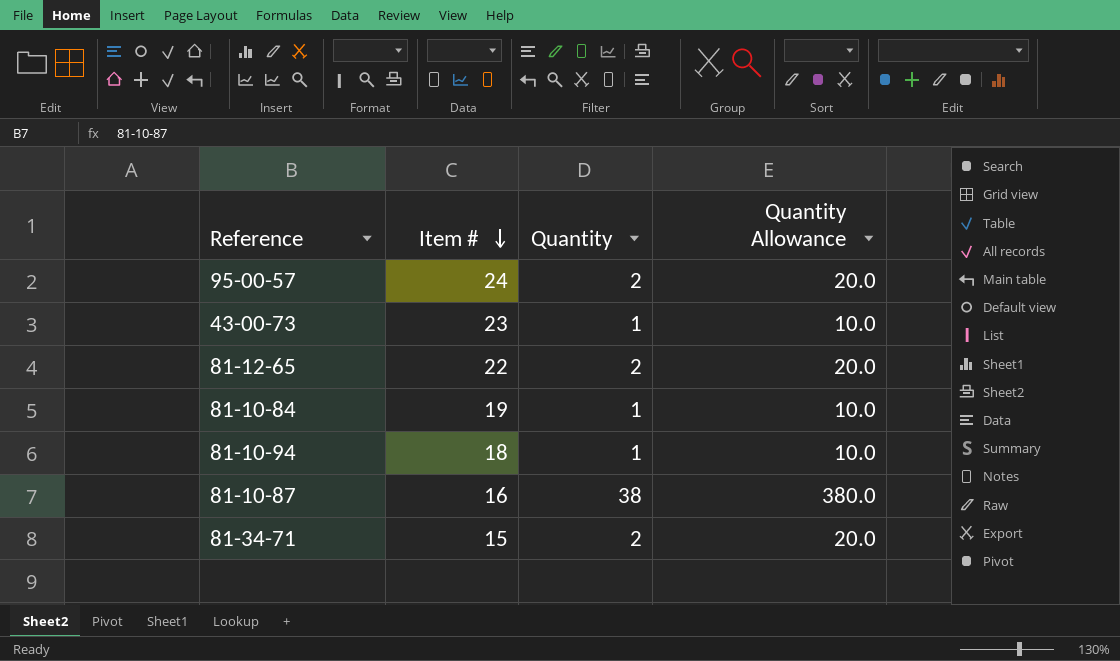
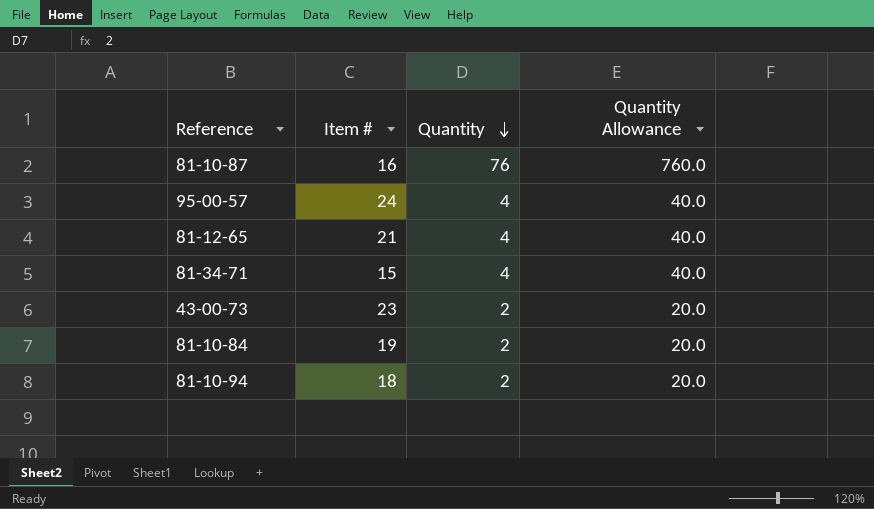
row order: Item # descending -> Quantity descending
81-10-87 | Quantity: 38 -> 76
81-10-87 | Quantity Allowance: 380.0 -> 760.0
95-00-57 | Quantity: 2 -> 4
95-00-57 | Quantity Allowance: 20.0 -> 40.0
81-12-65 | Item #: 22 -> 21
81-12-65 | Quantity: 2 -> 4
81-12-65 | Quantity Allowance: 20.0 -> 40.0
81-34-71 | Quantity: 2 -> 4
81-34-71 | Quantity Allowance: 20.0 -> 40.0
43-00-73 | Quantity: 1 -> 2
43-00-73 | Quantity Allowance: 10.0 -> 20.0
81-10-84 | Quantity: 1 -> 2
81-10-84 | Quantity Allowance: 10.0 -> 20.0
81-10-94 | Quantity: 1 -> 2
81-10-94 | Quantity Allowance: 10.0 -> 20.0

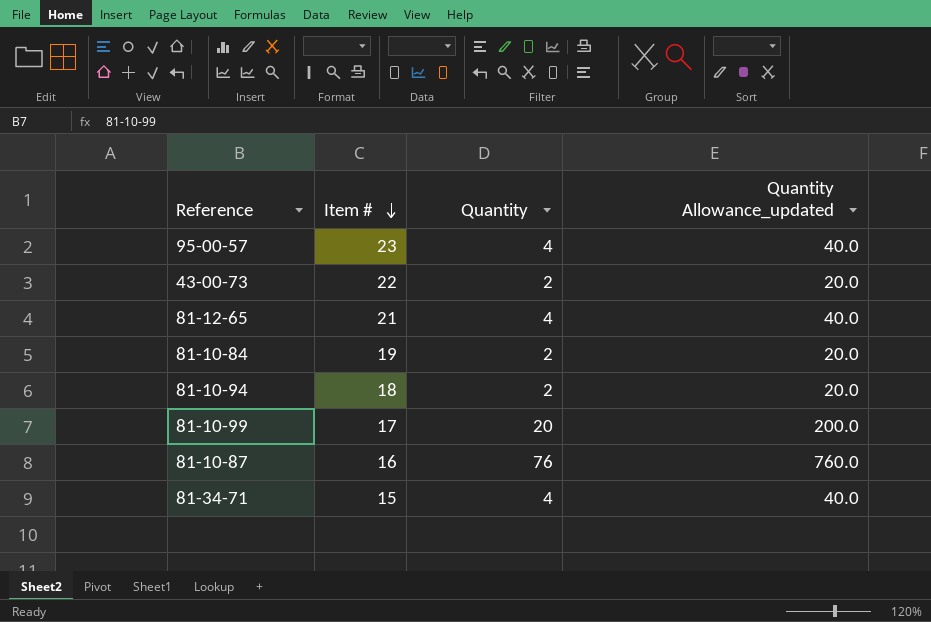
row order: Quantity descending -> Item # descending
column name: Quantity Allowance -> Quantity Allowance_updated
95-00-57 | Item #: 24 -> 23
43-00-73 | Item #: 23 -> 22
row 81-10-99: none -> 17 | 20 | 200.0

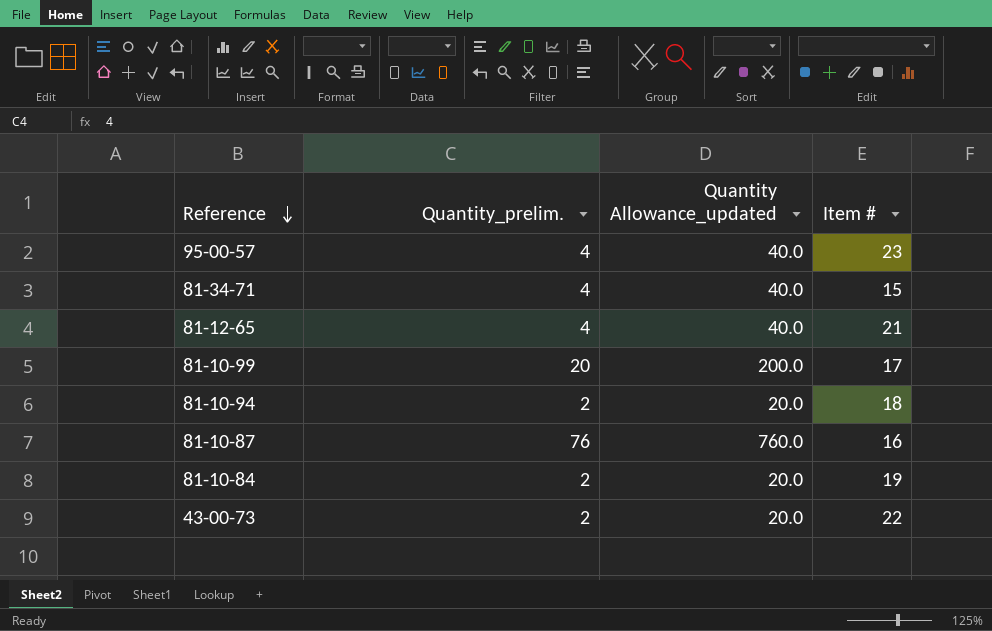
row order: Item # descending -> Reference descending
column name: Quantity -> Quantity_prelim.
column Item # | position: 2 -> 4

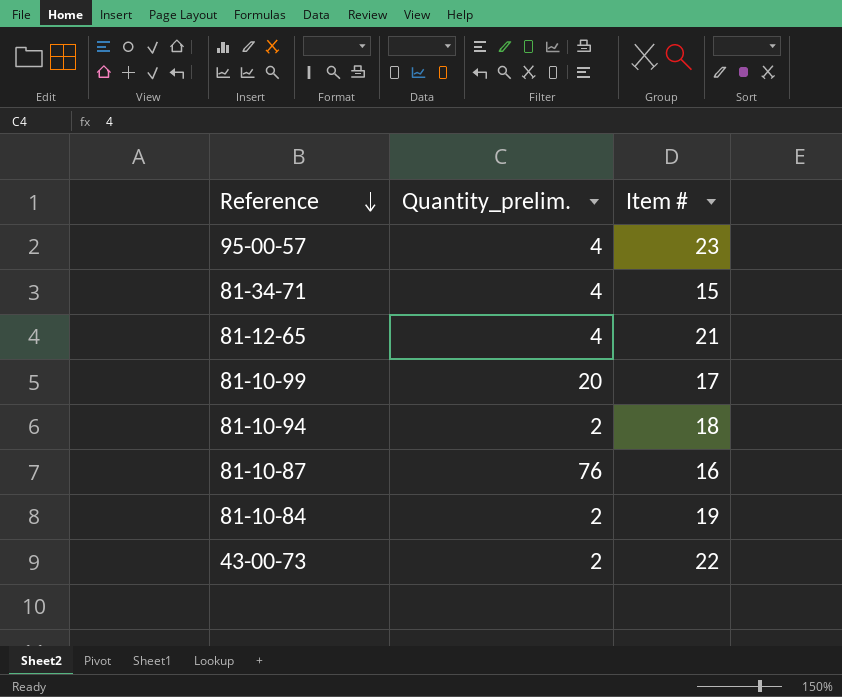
column Quantity Allowance_updated | formula: [Quantity_prelim.] * 10 -> none

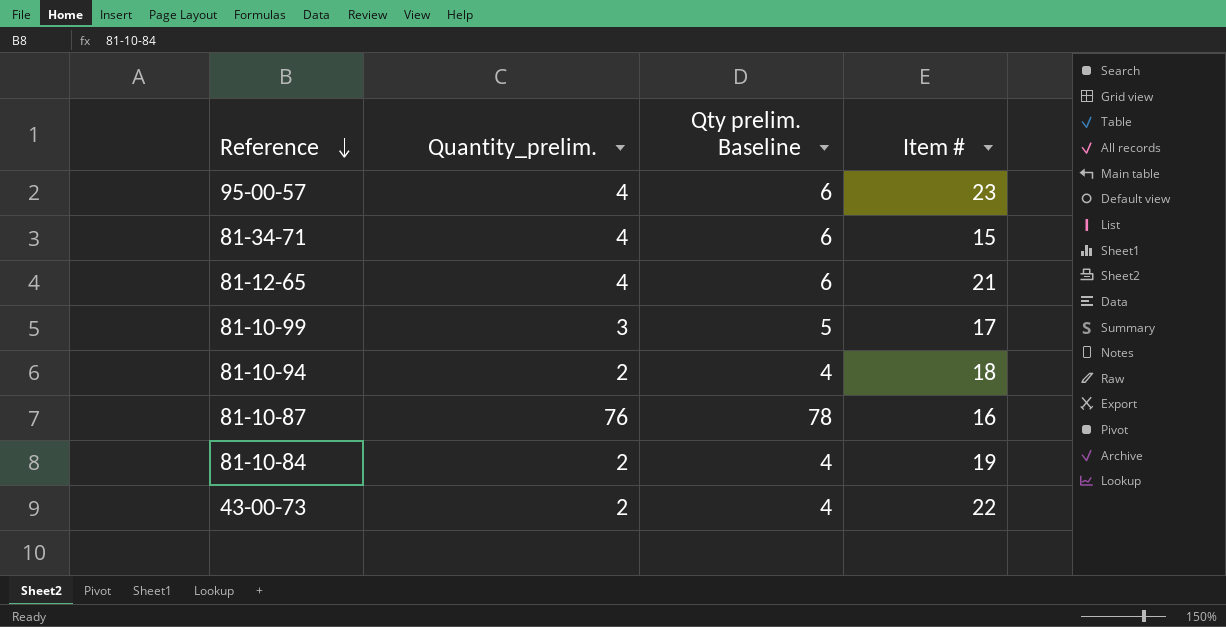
column Qty prelim. Baseline | formula: none -> [Quantity_prelim.] + 2
81-10-99 | Quantity_prelim.: 20 -> 3

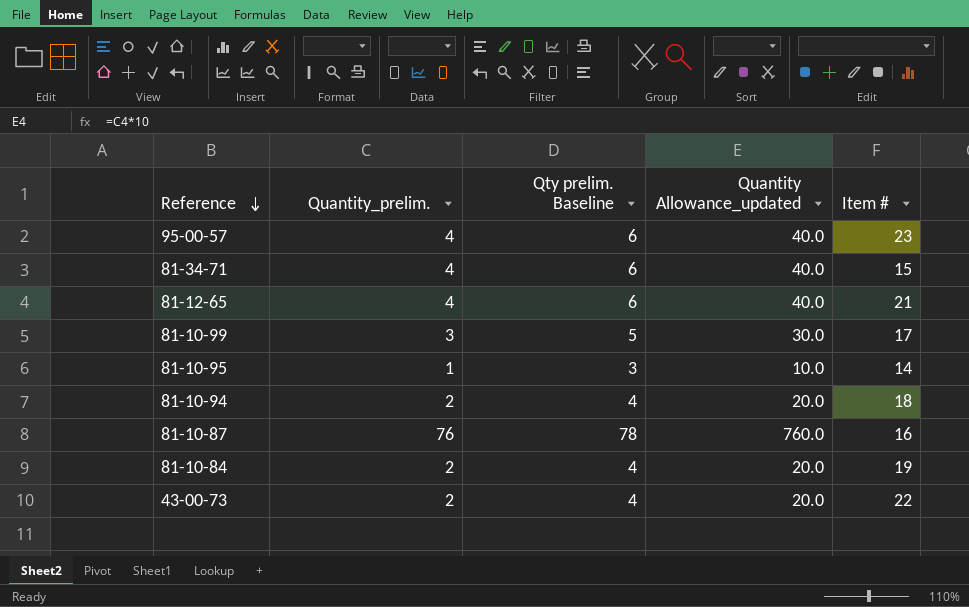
column Quantity Allowance_updated | formula: none -> [Quantity_prelim.] * 10
row 81-10-95: none -> 1 | 3 | 10.0 | 14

***

— What the task requires —
Leave out the pictures and repeat exactly the lines from the start of the material through the line that contains "81-10-99 | Quantity_prelim.: 20 -> 3", both included.

— Answer to the exercise —
row order: Item # descending -> Quantity descending
81-10-87 | Quantity: 38 -> 76
81-10-87 | Quantity Allowance: 380.0 -> 760.0
95-00-57 | Quantity: 2 -> 4
95-00-57 | Quantity Allowance: 20.0 -> 40.0
81-12-65 | Item #: 22 -> 21
81-12-65 | Quantity: 2 -> 4
81-12-65 | Quantity Allowance: 20.0 -> 40.0
81-34-71 | Quantity: 2 -> 4
81-34-71 | Quantity Allowance: 20.0 -> 40.0
43-00-73 | Quantity: 1 -> 2
43-00-73 | Quantity Allowance: 10.0 -> 20.0
81-10-84 | Quantity: 1 -> 2
81-10-84 | Quantity Allowance: 10.0 -> 20.0
81-10-94 | Quantity: 1 -> 2
81-10-94 | Quantity Allowance: 10.0 -> 20.0

row order: Quantity descending -> Item # descending
column name: Quantity Allowance -> Quantity Allowance_updated
95-00-57 | Item #: 24 -> 23
43-00-73 | Item #: 23 -> 22
row 81-10-99: none -> 17 | 20 | 200.0

row order: Item # descending -> Reference descending
column name: Quantity -> Quantity_prelim.
column Item # | position: 2 -> 4

column Quantity Allowance_updated | formula: [Quantity_prelim.] * 10 -> none

column Qty prelim. Baseline | formula: none -> [Quantity_prelim.] + 2
81-10-99 | Quantity_prelim.: 20 -> 3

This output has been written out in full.